At the start of August, women and transgender individuals will leave the city-owned Coliseum shelter for hotel rooms, another shelter and, perhaps, permanent housing. Emptying the Coliseum shelter, which had rarely reached its 300-bed capacity when it housed women and transgender individuals, will free it to host 300 men from the National Western, which was designed for 600 men and often held more. Men from the National Western shelter for whom there’s no room at the Coliseum will go to other shelters and hotel rooms.
Shelter numbers have been reduced because of the need to maintain social distance. Still, with some 800 hotels secured for people experiencing homelessness during the coronavirus, the shutdown of the National Western will leave the city with about the same number of beds for the needy that it has now, the Salvation Army’s Baluyot said.
“But as we know, the numbers experiencing homelessness in Denver are increasing,” she added.
Baluyot said talk of a new shelter, which she said would have to be in a building provided by the city, is in very early stages. She added the Salvation Army was also working to prevent, not just respond to, homelessness. The Salvation Army has used grants from the state and donors to provide rental assistance.
But “the money is going to go quickly,” she said.
Service providers also are working with the city to determine how to distribute millions in federal COVID-19 relief funds to be used for shelter operations and to pay security deposits and rent to get people who have experienced homelessness into apartments.
Cathy Alderman is vice president of communications and public policy for the Colorado Coalition for the Homeless, which has helped people affected by the coronavirus get off the streets and into hotels in recent months.
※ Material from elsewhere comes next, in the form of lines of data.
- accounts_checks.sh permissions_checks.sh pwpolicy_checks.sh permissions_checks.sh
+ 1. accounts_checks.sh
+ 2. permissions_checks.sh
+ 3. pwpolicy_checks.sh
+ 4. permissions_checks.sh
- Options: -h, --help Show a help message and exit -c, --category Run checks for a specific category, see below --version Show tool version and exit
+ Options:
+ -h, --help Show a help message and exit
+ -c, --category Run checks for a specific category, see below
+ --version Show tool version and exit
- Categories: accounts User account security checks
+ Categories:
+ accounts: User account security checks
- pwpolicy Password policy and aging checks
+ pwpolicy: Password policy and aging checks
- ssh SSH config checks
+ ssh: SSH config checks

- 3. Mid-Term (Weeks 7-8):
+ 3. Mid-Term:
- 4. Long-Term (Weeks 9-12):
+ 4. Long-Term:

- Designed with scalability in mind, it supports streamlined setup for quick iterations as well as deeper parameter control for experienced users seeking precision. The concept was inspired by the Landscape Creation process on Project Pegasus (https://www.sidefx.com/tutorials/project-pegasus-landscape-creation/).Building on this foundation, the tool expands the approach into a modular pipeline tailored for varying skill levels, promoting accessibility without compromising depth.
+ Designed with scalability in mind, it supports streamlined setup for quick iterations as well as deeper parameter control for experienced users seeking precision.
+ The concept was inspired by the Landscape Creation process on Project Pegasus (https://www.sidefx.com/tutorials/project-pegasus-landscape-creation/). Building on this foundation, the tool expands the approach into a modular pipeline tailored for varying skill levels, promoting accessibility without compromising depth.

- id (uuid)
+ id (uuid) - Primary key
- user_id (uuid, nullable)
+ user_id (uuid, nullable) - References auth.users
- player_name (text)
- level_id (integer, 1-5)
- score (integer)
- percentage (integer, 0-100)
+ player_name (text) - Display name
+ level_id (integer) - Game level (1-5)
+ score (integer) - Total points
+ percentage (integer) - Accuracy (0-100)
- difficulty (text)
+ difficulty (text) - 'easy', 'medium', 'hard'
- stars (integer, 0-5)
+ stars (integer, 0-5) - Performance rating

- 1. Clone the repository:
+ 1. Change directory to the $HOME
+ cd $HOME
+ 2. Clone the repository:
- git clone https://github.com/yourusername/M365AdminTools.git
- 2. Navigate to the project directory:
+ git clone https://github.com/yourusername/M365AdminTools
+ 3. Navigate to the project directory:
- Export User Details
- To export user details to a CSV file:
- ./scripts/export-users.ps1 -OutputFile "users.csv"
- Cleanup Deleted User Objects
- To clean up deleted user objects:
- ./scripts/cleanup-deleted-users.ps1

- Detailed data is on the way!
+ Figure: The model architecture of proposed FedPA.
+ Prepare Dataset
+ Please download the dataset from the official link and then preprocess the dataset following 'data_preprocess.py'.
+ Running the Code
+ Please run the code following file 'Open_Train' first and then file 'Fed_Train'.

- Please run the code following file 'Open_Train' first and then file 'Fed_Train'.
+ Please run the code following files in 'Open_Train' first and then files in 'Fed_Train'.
Early in the pandemic, Alderman was concerned that such people would end up back on the streets when the crisis was over and emergency funding depleted. Now, she’s also worried about the newly homeless.
“The safety net is just not there right now,” Alderman said.
She’s hoping subsequent national rounds of emergency funding will include money to house people who will be evicted.
“If we can get some more federal funds into the stream we can use this as an opportunity to solve homelessness,” Alderman said.
Meuli, of the Denver Rescue Mission, said that “everyone is trying to work together to come up with solutions, including safe outdoor spaces.”
After long opposing the idea, Mayor Michael Hancock recently endorsed city-sanctioned camps known as safe outdoor spaces where people experiencing homelessness would be provided tents, meals and services such as trash collection, bathrooms and showers. The nonprofit that would run the first sanctioned camp, also known as a safe outdoor space, is looking for a site and hoping to set it up soon. Officials envision two or three camps, each home to 60 people.
“We’re constantly looking for additional facilities and solutions,” said Chris Conner, who is the Denver housing department’s homelessness resolution director.
Conner said he has spoken with people who remember how housing security was undermined by the Great Recession of 2007-2008, and who wonder what the coronavirus downturn will bring and when they will start to see its impact.
“We’re all bracing,” Conner said.
Baluyot, of the Salvation Army, said the coronavirus emergency forced some necessary changes. Crowding at shelters such as her organization’s Crossroads has been eased to stop the spread of disease.
“Social distancing promotes the dignity of human beings and is less traumatizing,” Baluyot said.
She added that having shelters open 24 hours a day, which Denver had been moving toward before the pandemic, creates stability that makes it easier to connect people to jobs, health support and permanent housing. Crossroads and shelters operated by others switched to 24 hours after the National Western and Coliseum facilities began operating around the clock.
“Our end goal is that we will actually see an increase in people getting housing as a result of these changes,” Baluyot said.